(Task details):
Copy all the records word for word, apart from any pictures.

Change detection data
##########
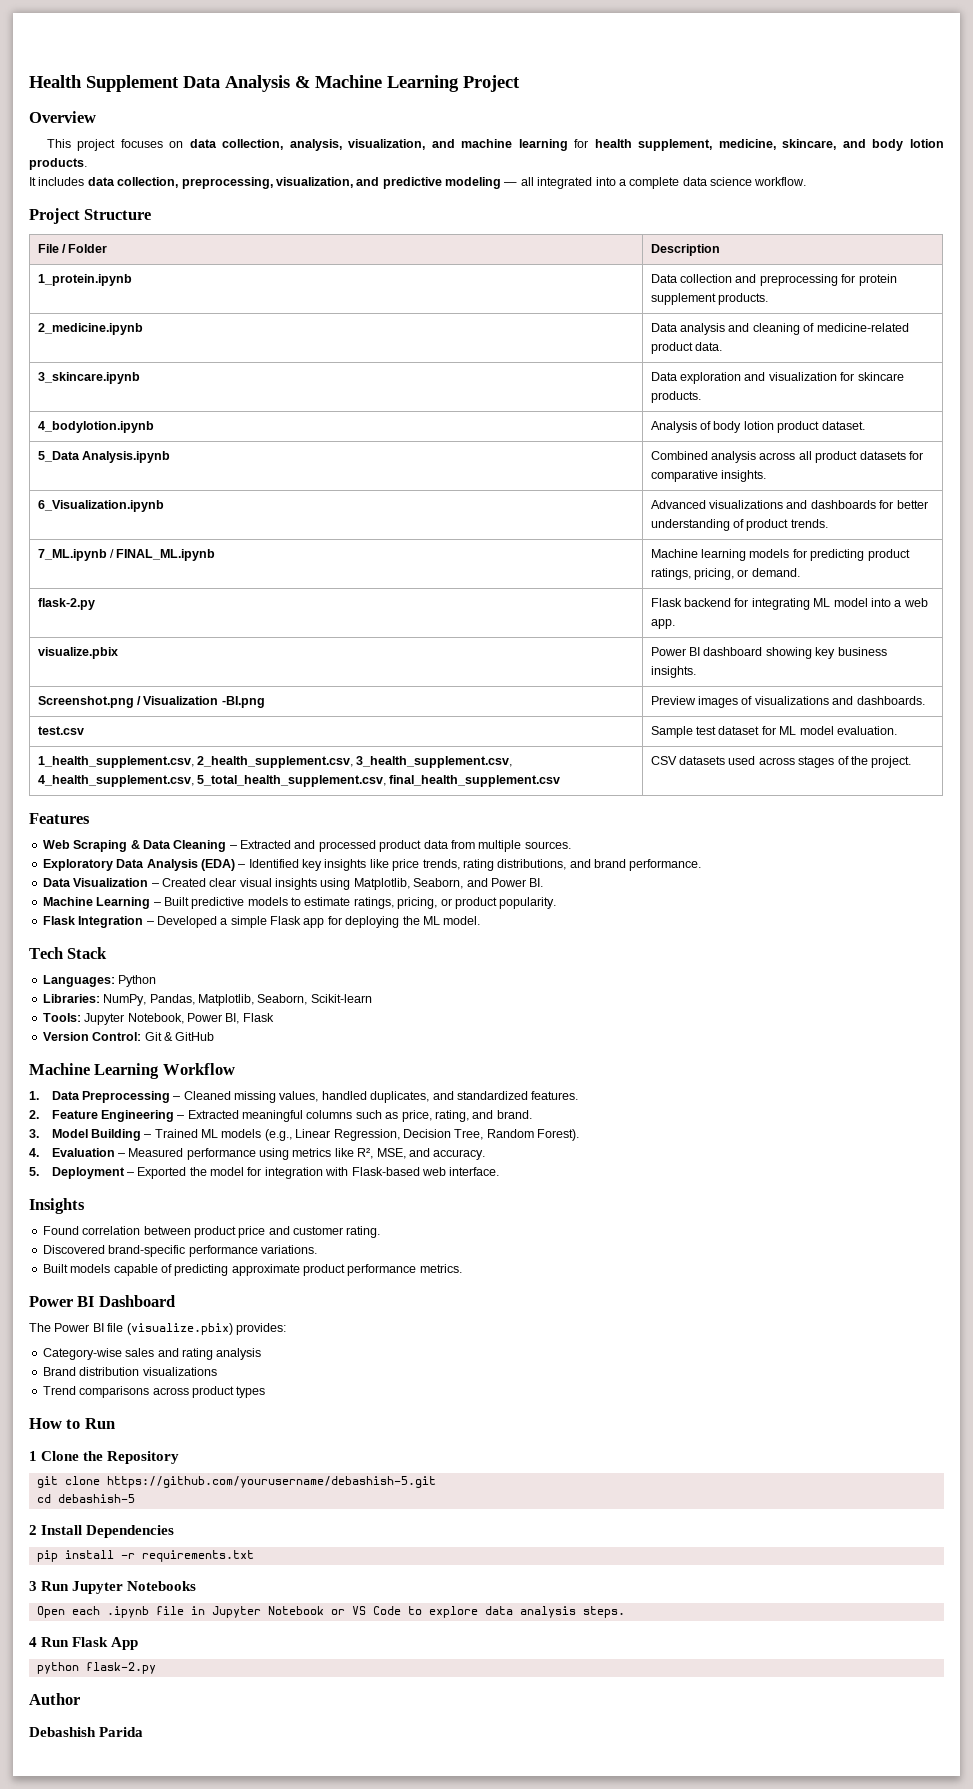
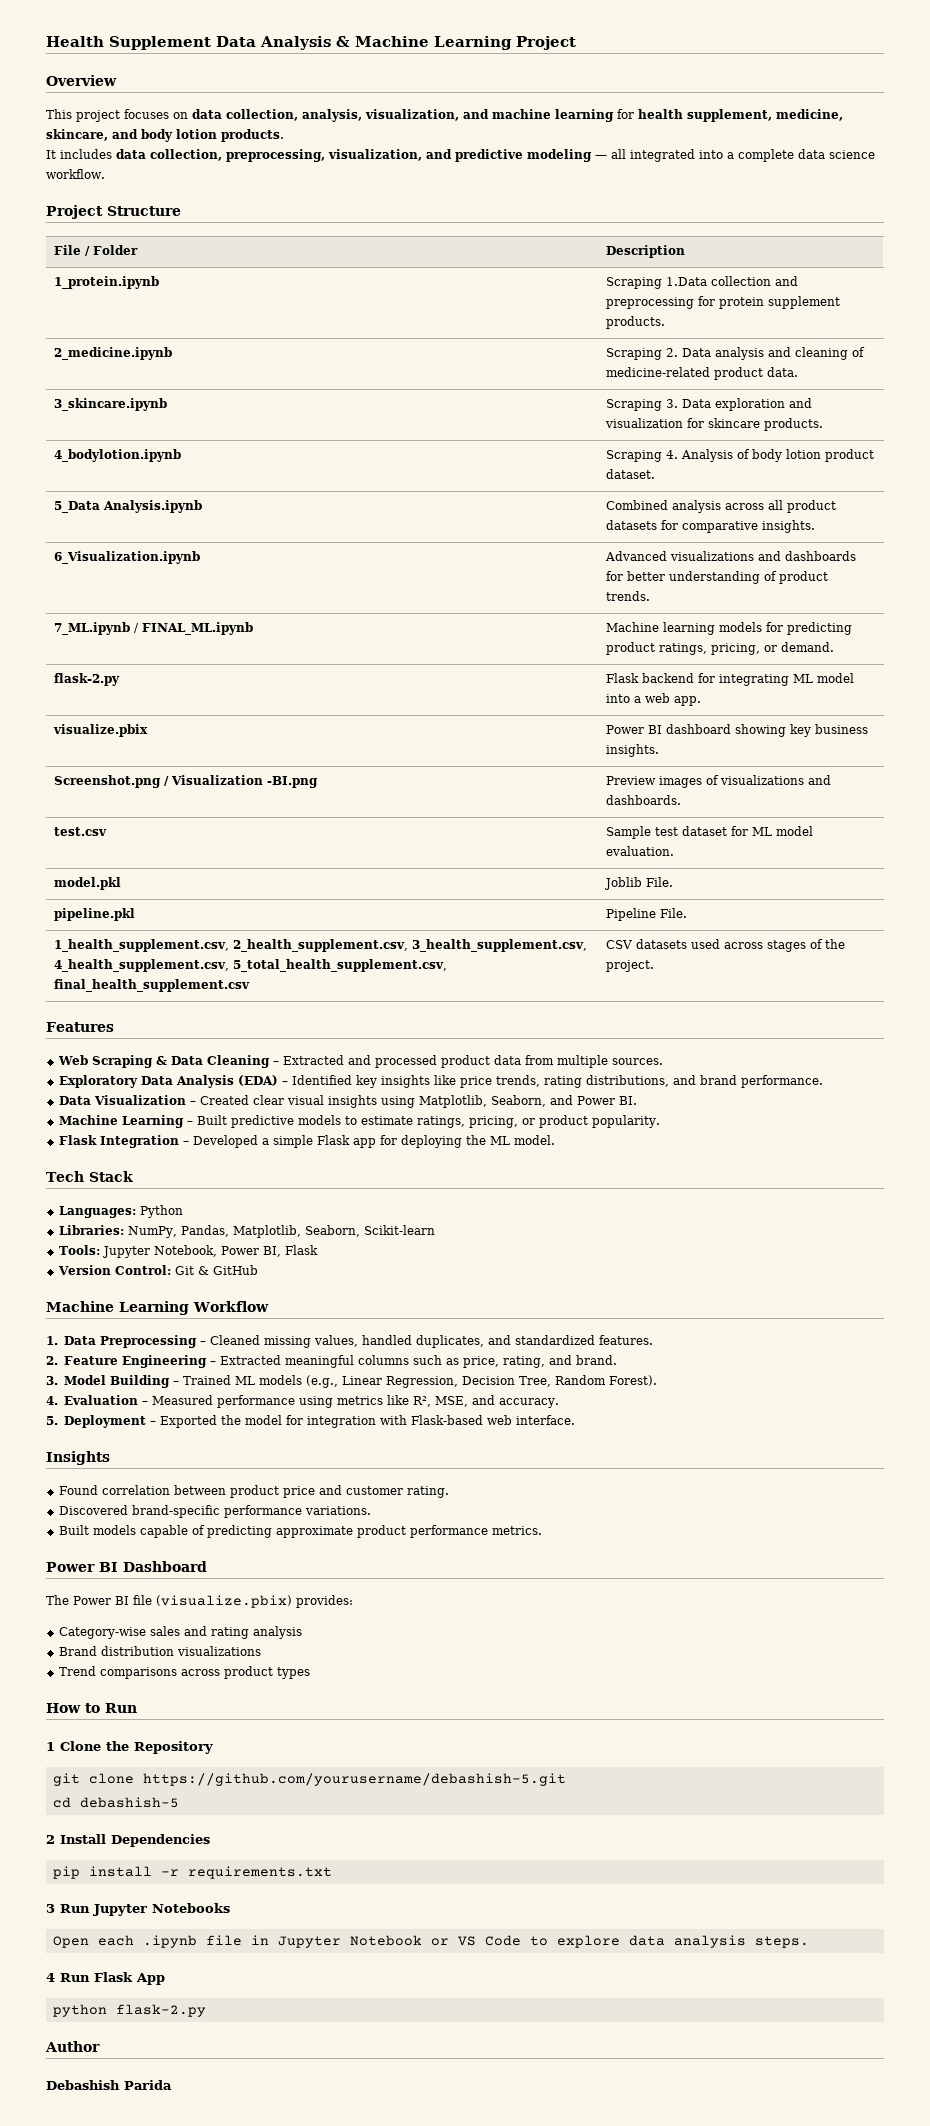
- 1_protein.ipynb | Data collection and preprocessing for protein supplement products.
+ 1_protein.ipynb | Scraping 1.Data collection and preprocessing for protein supplement products.
- 2_medicine.ipynb | Data analysis and cleaning of medicine-related product data.
+ 2_medicine.ipynb | Scraping 2. Data analysis and cleaning of medicine-related product data.
- 3_skincare.ipynb | Data exploration and visualization for skincare products.
+ 3_skincare.ipynb | Scraping 3. Data exploration and visualization for skincare products.
- 4_bodylotion.ipynb | Analysis of body lotion product dataset.
+ 4_bodylotion.ipynb | Scraping 4. Analysis of body lotion product dataset.
+ model.pkl | Joblib File.
+ pipeline.pkl | Pipeline File.

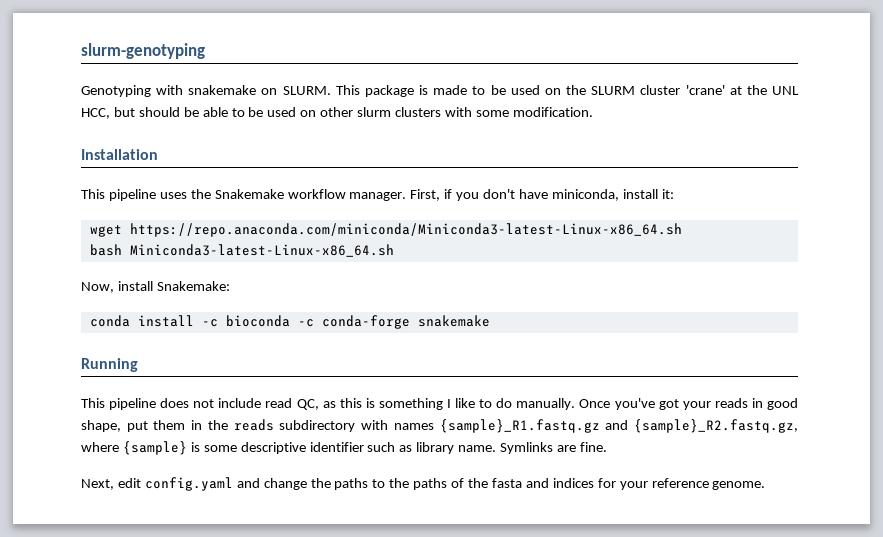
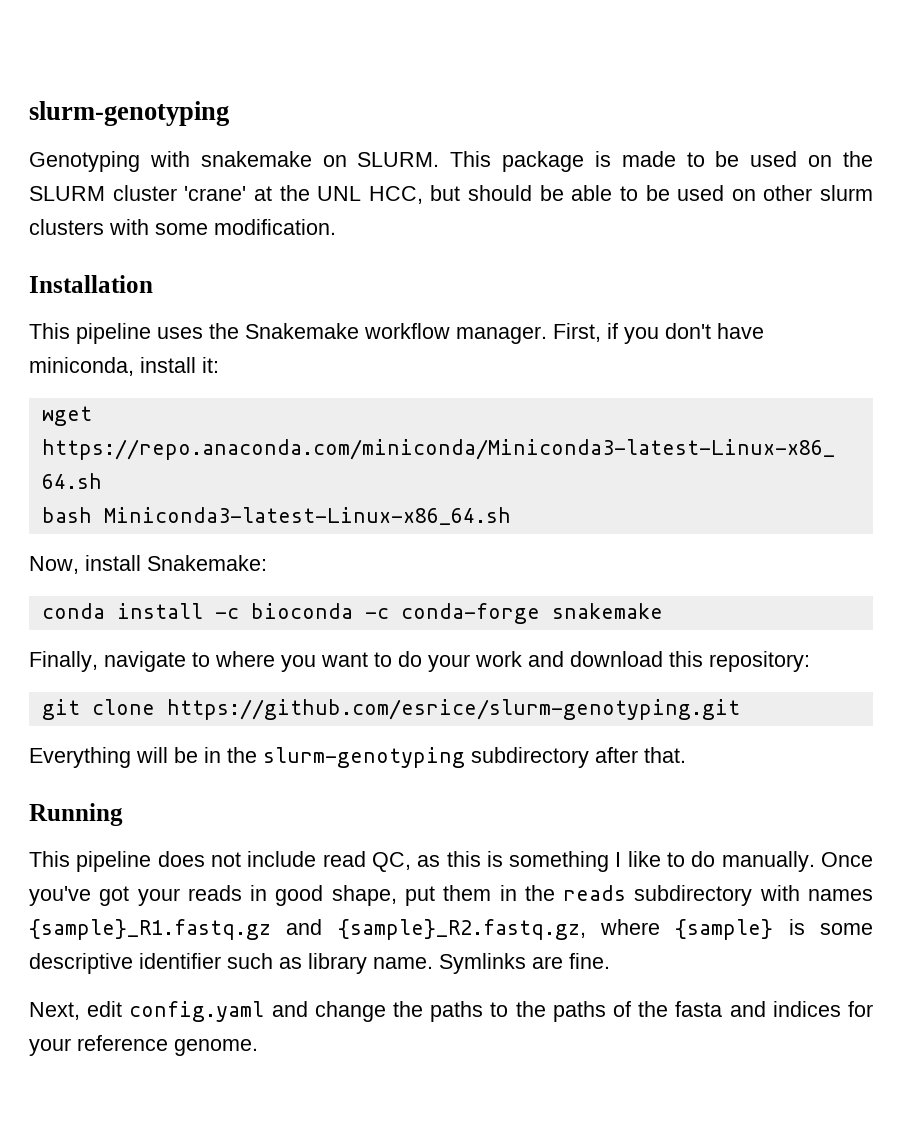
+ Finally, navigate to where you want to do your work and download this repository:
+ git clone https://github.com/esrice/slurm-genotyping.git
+ Everything will be in the slurm-genotyping subdirectory after that.

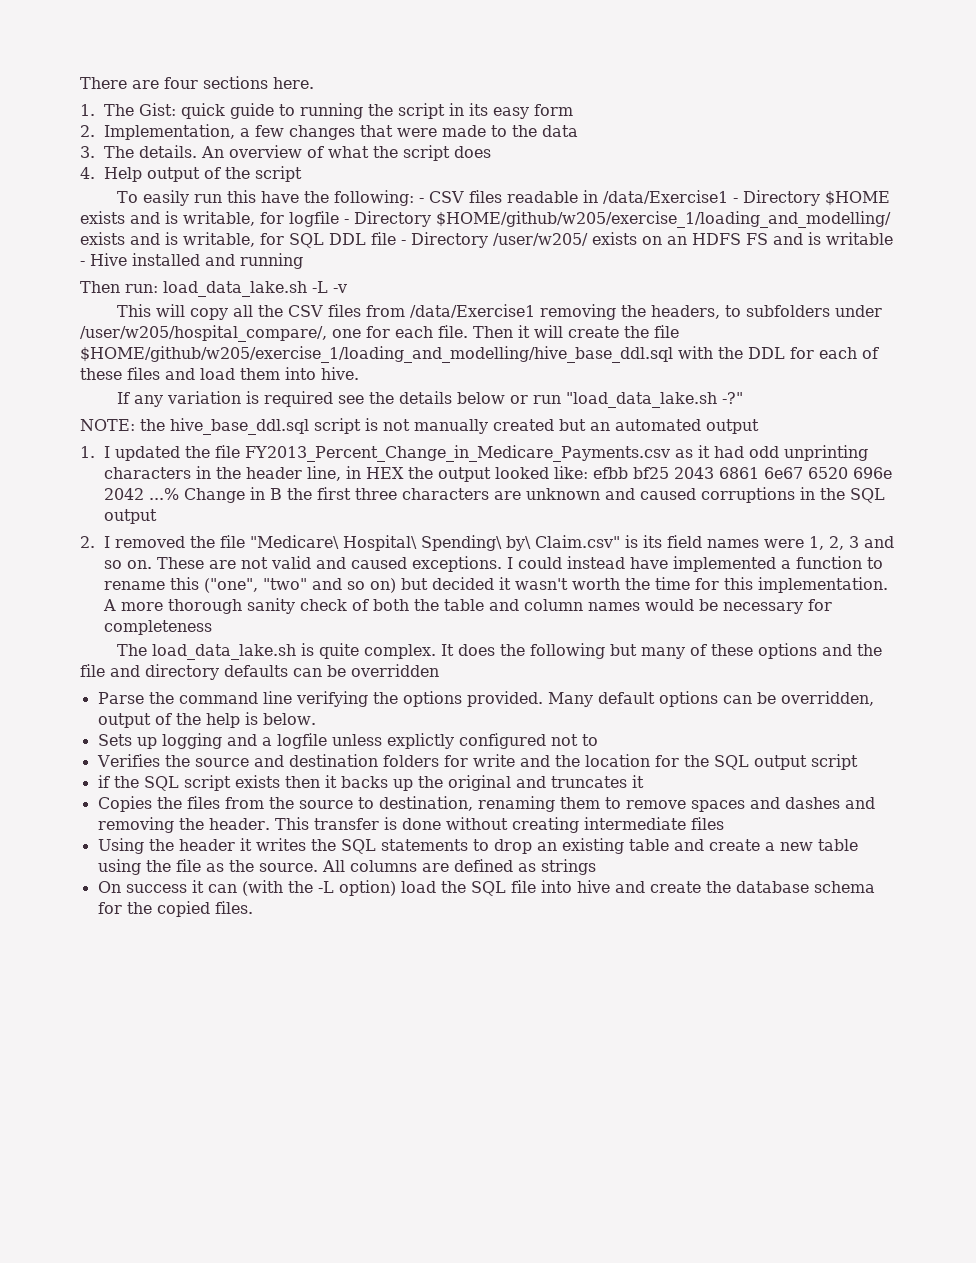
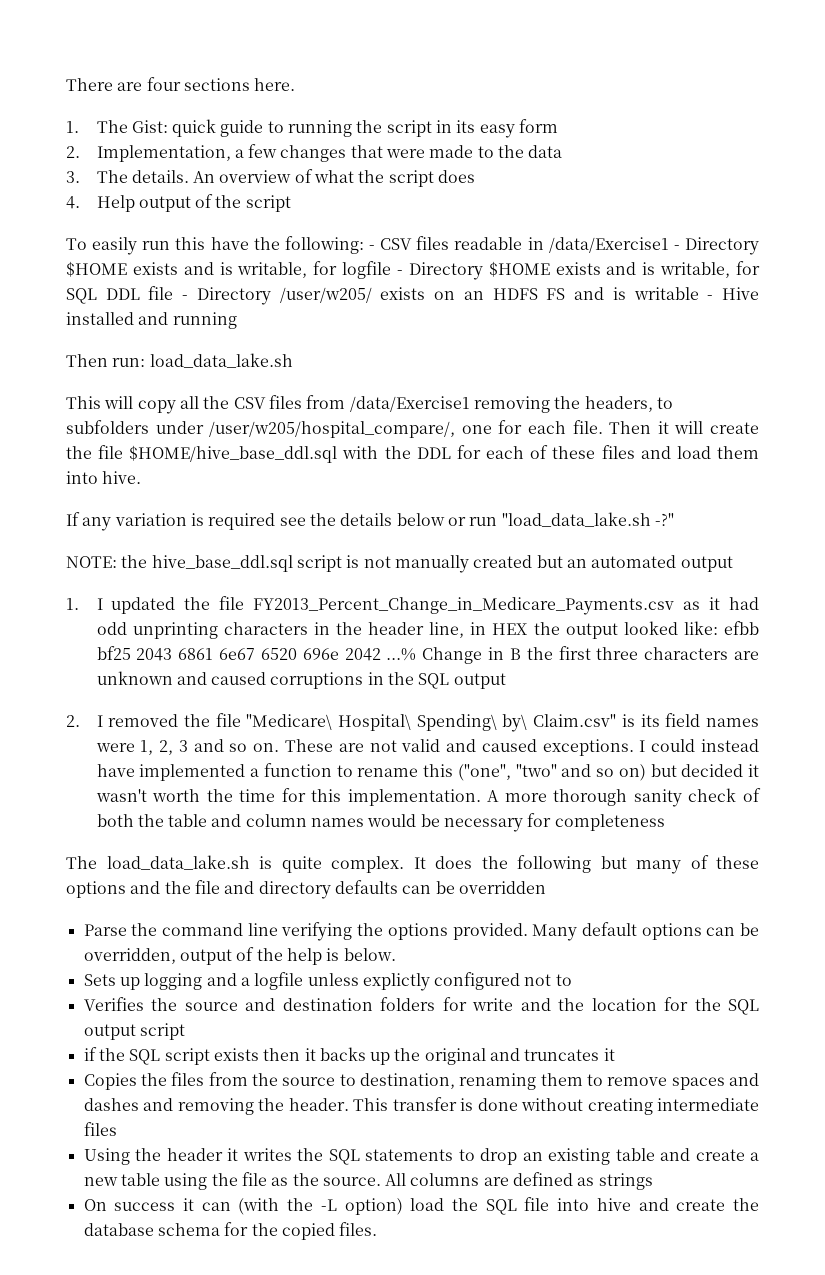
- To easily run this have the following: - CSV files readable in /data/Exercise1 - Directory $HOME exists and is writable, for logfile - Directory $HOME/github/w205/exercise_1/loading_and_modelling/ exists and is writable, for SQL DDL file - Directory /user/w205/ exists on an HDFS FS and is writable - Hive installed and running
+ To easily run this have the following: - CSV files readable in /data/Exercise1 - Directory $HOME exists and is writable, for logfile - Directory $HOME exists and is writable, for SQL DDL file - Directory /user/w205/ exists on an HDFS FS and is writable - Hive installed and running
- Then run: load_data_lake.sh -L -v
+ Then run: load_data_lake.sh
- Then it will create the file $HOME/github/w205/exercise_1/loading_and_modelling/hive_base_ddl.sql with the DDL for each of these files and load them into hive.
+ Then it will create the file $HOME/hive_base_ddl.sql with the DDL for each of these files and load them into hive.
##########
(Response area):
- 1_protein.ipynb | Data collection and preprocessing for protein supplement products.
+ 1_protein.ipynb | Scraping 1.Data collection and preprocessing for protein supplement products.
- 2_medicine.ipynb | Data analysis and cleaning of medicine-related product data.
+ 2_medicine.ipynb | Scraping 2. Data analysis and cleaning of medicine-related product data.
- 3_skincare.ipynb | Data exploration and visualization for skincare products.
+ 3_skincare.ipynb | Scraping 3. Data exploration and visualization for skincare products.
- 4_bodylotion.ipynb | Analysis of body lotion product dataset.
+ 4_bodylotion.ipynb | Scraping 4. Analysis of body lotion product dataset.
+ model.pkl | Joblib File.
+ pipeline.pkl | Pipeline File.

+ Finally, navigate to where you want to do your work and download this repository:
+ git clone https://github.com/esrice/slurm-genotyping.git
+ Everything will be in the slurm-genotyping subdirectory after that.

- To easily run this have the following: - CSV files readable in /data/Exercise1 - Directory $HOME exists and is writable, for logfile - Directory $HOME/github/w205/exercise_1/loading_and_modelling/ exists and is writable, for SQL DDL file - Directory /user/w205/ exists on an HDFS FS and is writable - Hive installed and running
+ To easily run this have the following: - CSV files readable in /data/Exercise1 - Directory $HOME exists and is writable, for logfile - Directory $HOME exists and is writable, for SQL DDL file - Directory /user/w205/ exists on an HDFS FS and is writable - Hive installed and running
- Then run: load_data_lake.sh -L -v
+ Then run: load_data_lake.sh
- Then it will create the file $HOME/github/w205/exercise_1/loading_and_modelling/hive_base_ddl.sql with the DDL for each of these files and load them into hive.
+ Then it will create the file $HOME/hive_base_ddl.sql with the DDL for each of these files and load them into hive.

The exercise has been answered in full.